Distributed vs. Fault Tolerant Systems

I’ve been researching implementations of distributed search technology for some things we want to do at SimpleGeo. It was about this time that I ran across a project called Katta, which is a “distributed” implementation of Lucene indexes. While perusing the documentation I ran across a diagram detailing the architecture of Katta. What struck me as odd was that Katta was purporting to be a distributed system, yet had a master/slave setup managing it. This led me to tweet out:

Dear Engineers, It’s not a “distributed” system if you have a master/slave setup. That’s simply a “redundant” system. #

Not long after this I got a few inquiries along with some great input from the ever-wise Jan Lehnardt from the CouchDB project along with Christopher Brown:

RT @joestump: “…It’s not a ‘distributed’ system if you have a master/slave setup. That’s simply ‘redundant’” — Same: distributed != sharding #

And it’s not “distributed” if it’s all hub-n-spokes.  Might as well have a central server with some extra storage. #

Basically, Jan and I are making the argument that redundancy or sharding/partitioning doesn’t really add up to a truly distributed system. Well, not in the sense of what I think of when I think of distributed. Going back to my old friend, the CAP Theorem, I think we can see why.

Redundancy could be argued to be the A in CAP; always available. I’d even argue that partitioning, in the sense that most people think of (e.g. partitioning 300m users across 100 MySQL servers), is the A in CAP. The P for partitioning in CAP is that a system is highly tolerant to network partitioning. Because of the master/slave setup of Katta, it really only implements the A in CAP.

Of course, CAP says that you can only have two in any distributed system. I’d make the argument that no system is truly distributed unless it fully implements two of the three properties in CAP. I’d further argue that if you had a highly available (A), highly consistent system (C) even it wouldn’t be distributed (lacking the ability to be highly tolerant to network partitioning).
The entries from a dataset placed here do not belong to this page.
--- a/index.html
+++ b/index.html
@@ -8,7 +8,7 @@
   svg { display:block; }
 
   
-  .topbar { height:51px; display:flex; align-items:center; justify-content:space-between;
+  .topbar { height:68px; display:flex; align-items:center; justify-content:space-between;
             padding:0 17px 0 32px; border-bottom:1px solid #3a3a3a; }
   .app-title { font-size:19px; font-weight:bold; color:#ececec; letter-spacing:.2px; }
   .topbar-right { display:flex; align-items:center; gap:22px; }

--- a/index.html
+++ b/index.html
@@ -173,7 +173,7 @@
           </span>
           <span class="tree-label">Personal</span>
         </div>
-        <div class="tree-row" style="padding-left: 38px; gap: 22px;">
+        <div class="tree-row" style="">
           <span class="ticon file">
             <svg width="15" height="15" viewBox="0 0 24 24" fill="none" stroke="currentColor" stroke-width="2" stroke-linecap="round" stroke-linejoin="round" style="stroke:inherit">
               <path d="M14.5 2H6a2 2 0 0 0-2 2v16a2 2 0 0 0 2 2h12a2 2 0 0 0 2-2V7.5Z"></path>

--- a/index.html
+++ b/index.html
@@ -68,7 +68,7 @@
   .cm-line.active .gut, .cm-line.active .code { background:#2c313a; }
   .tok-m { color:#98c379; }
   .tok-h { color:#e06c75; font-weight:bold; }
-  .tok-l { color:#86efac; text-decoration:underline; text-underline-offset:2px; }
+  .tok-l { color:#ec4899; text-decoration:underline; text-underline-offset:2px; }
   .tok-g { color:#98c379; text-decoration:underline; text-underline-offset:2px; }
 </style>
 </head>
The problem that I have with Katta’s definition of distributed is that I can’t truly distribute Katta in the raw sense of the word. For instance, I can’t spread Katta across three data centers and not worry about a data center going down. If I lose access to the master then Katta is worthless to me.

To have a truly distributed system I’d argue you need the following characteristics in your software:

  • There can be no master (hub).
  • There must be multiple copies of data spread across multiple nodes in multiple data centers.
  • Software and systems must be tolerant of data center failures.

My point is, I think the word “distributed” is applied too freely to systems that are, more appropriately, called “redundant” or “fault tolerant”.

UPDATE: Seems I confused some people about my master/slave argument. You can build distributed systems that have master/slave pieces in the puzzle. Large distributed systems are rarely one cohesive piece of software, rather they tend to be a series of systems glued together. What I am saying is that a simple master/slave system is not distributed. Through a series of bolts, glue, add-ons, and duct tape you can make a master/slave system sufficiently distributed, but don’t confuse the totality of that system with the base master/slave system.